----- DATASET ENTRIES

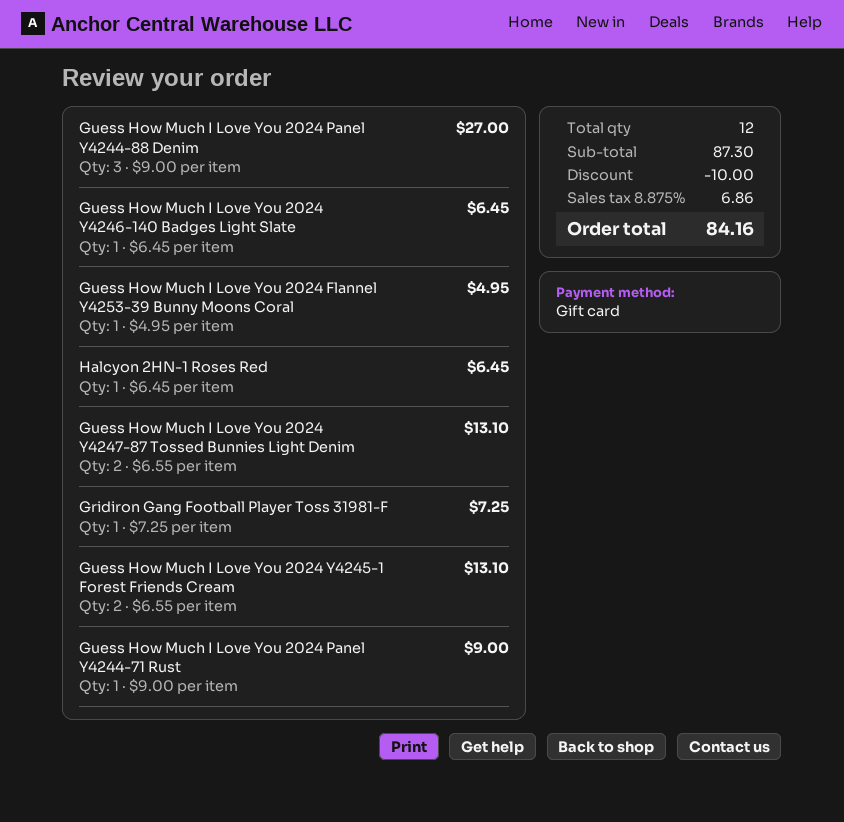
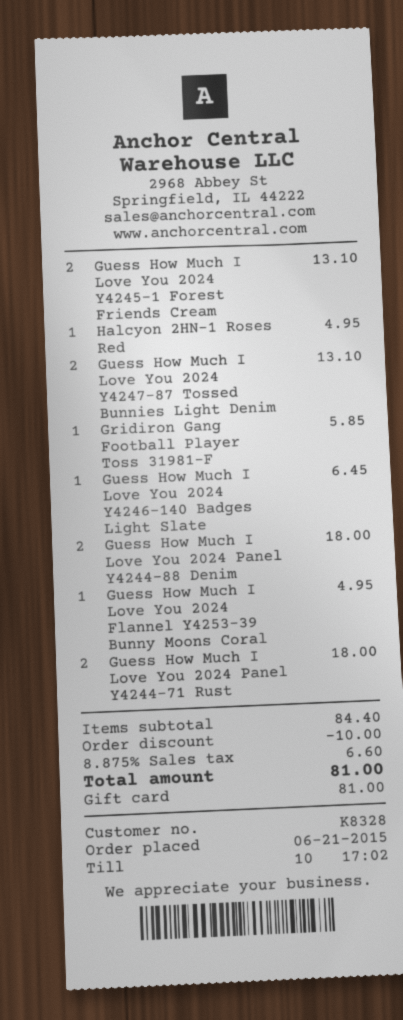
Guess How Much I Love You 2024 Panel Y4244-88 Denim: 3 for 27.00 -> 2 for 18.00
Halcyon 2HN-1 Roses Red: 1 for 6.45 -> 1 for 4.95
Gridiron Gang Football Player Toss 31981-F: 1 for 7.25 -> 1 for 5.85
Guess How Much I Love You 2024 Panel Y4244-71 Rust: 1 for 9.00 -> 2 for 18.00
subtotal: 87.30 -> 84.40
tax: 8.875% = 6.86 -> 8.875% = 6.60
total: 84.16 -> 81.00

----------
----- DATASET ENTRIES

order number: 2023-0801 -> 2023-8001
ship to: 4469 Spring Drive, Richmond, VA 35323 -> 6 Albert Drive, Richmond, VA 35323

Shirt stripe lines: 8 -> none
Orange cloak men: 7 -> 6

----------

In the entries above, find the line holding "order number: 2023-0801 -> 2023-8001" and the line holding "Orange cloak men: 7 -> 6"; print both of them and every line between, exactly, and nothing else.

### [OUTPUT FOR THIS TASK]
order number: 2023-0801 -> 2023-8001
ship to: 4469 Spring Drive, Richmond, VA 35323 -> 6 Albert Drive, Richmond, VA 35323

Shirt stripe lines: 8 -> none
Orange cloak men: 7 -> 6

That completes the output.